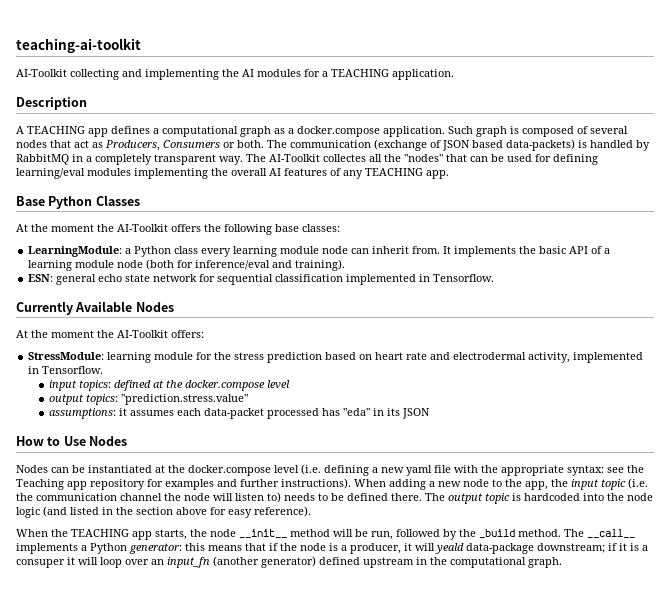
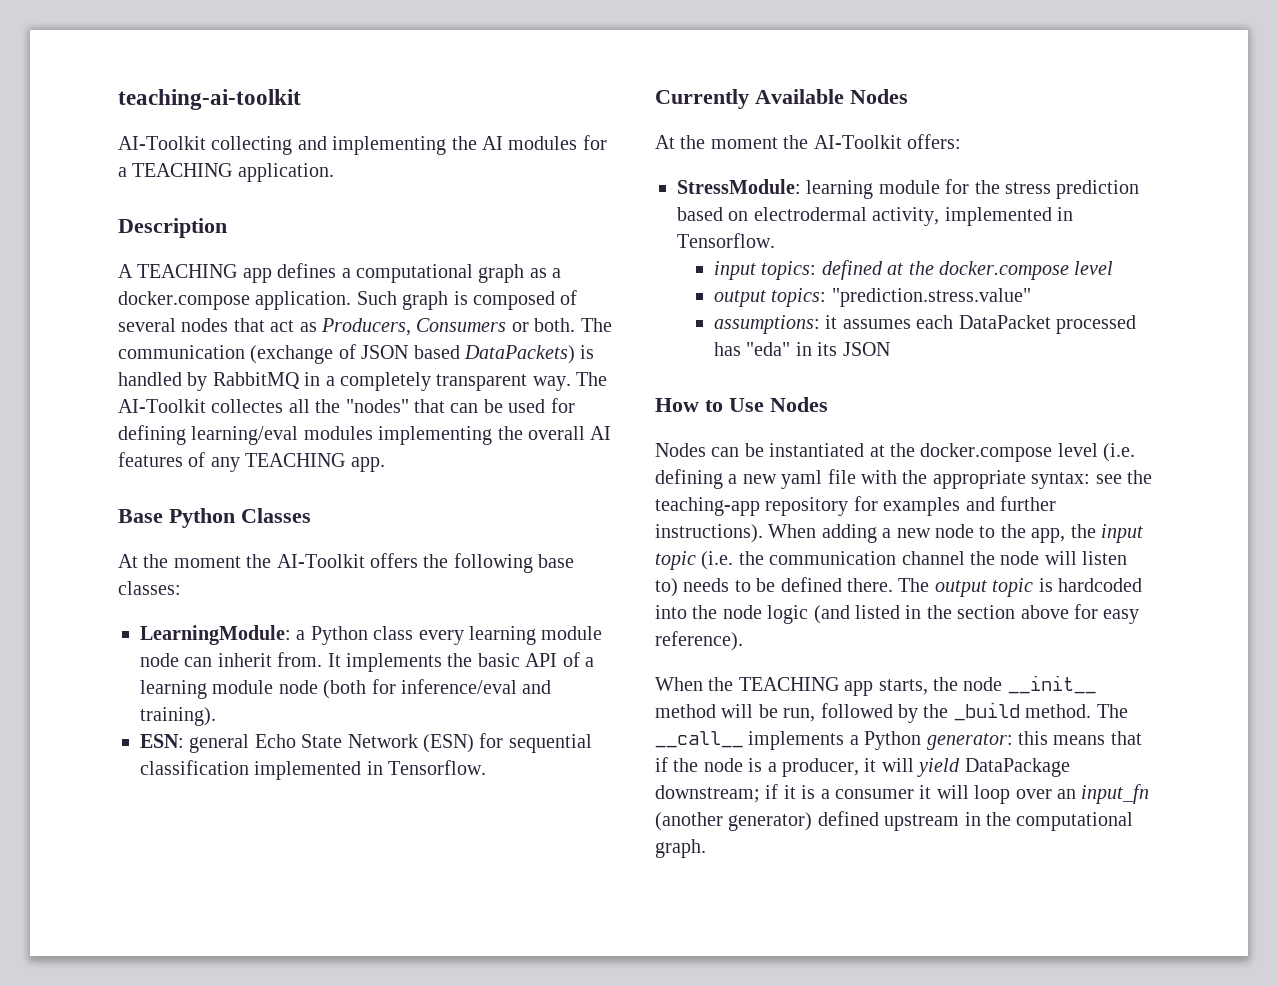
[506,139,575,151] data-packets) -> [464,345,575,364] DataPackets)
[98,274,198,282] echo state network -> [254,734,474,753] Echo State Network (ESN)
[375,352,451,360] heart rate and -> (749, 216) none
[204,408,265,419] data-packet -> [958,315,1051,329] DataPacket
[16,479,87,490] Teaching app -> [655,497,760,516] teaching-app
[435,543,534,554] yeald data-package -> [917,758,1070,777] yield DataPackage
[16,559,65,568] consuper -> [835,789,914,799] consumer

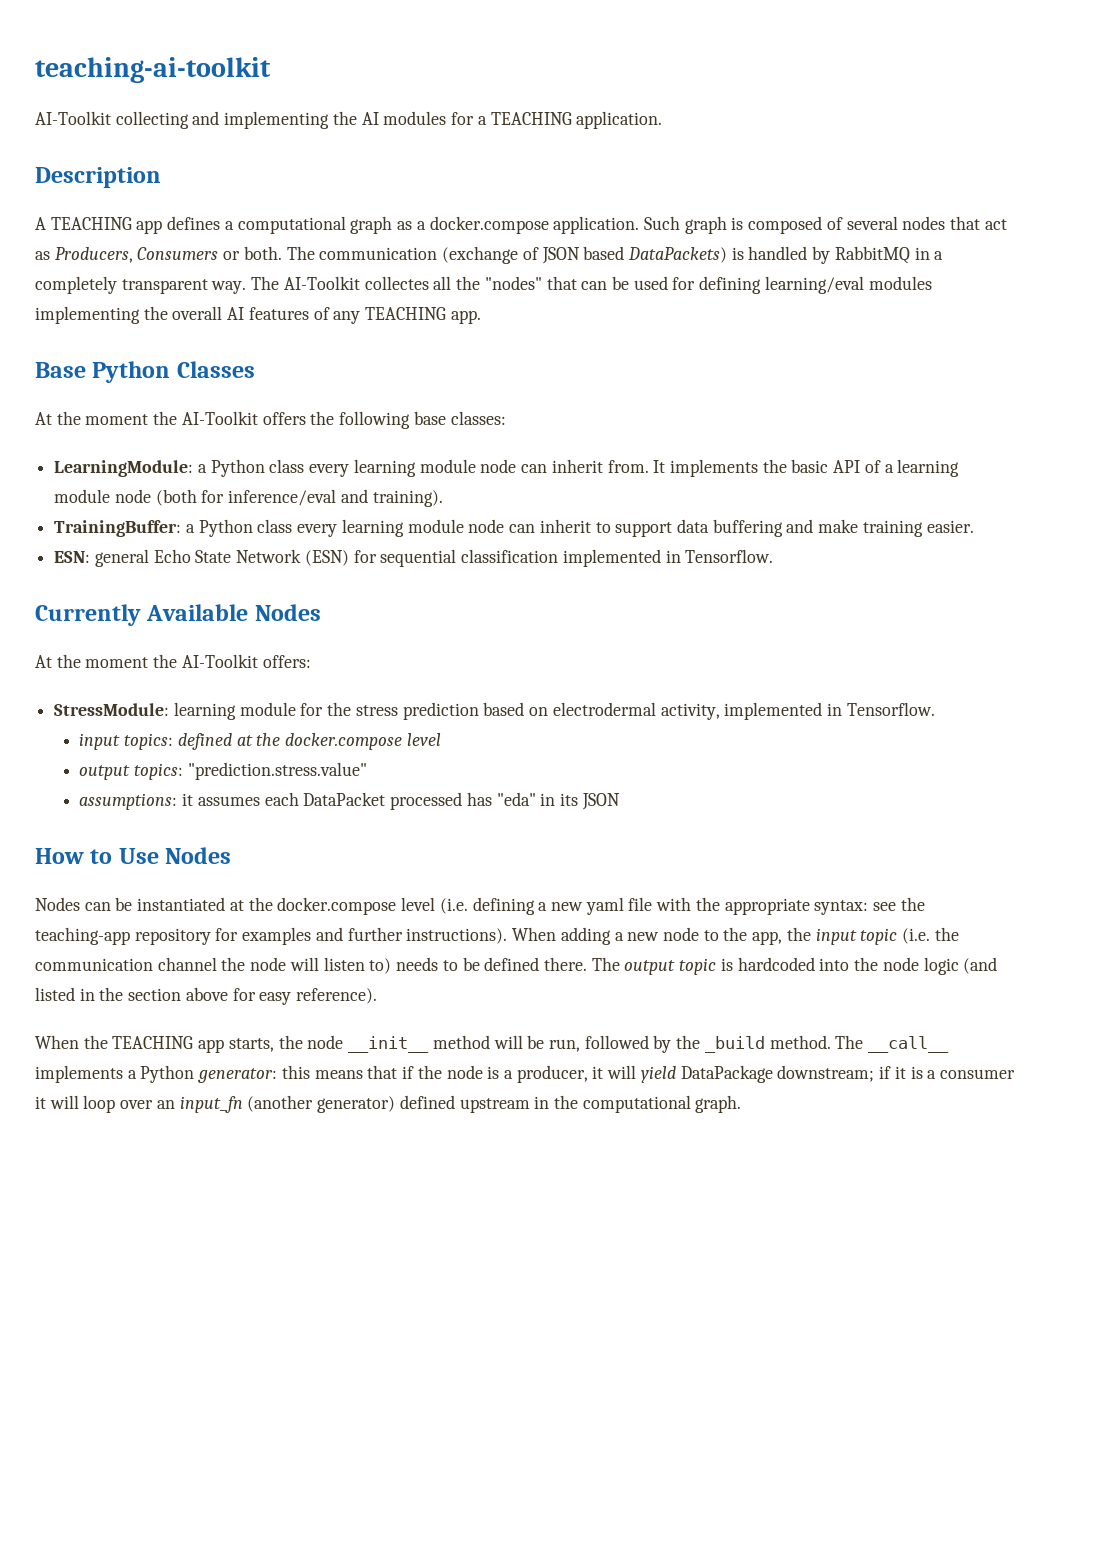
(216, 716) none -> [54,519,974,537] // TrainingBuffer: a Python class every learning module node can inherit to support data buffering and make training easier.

━━━━━━━━

## Task goal
Only lines containing the word "data" should be copied from the material above.

## Expected answer
[506,139,575,151] data-packets) -> [464,345,575,364] DataPackets)
[204,408,265,419] data-packet -> [958,315,1051,329] DataPacket
[435,543,534,554] yeald data-package -> [917,758,1070,777] yield DataPackage
(216, 716) none -> [54,519,974,537] // TrainingBuffer: a Python class every learning module node can inherit to support data buffering and make training easier.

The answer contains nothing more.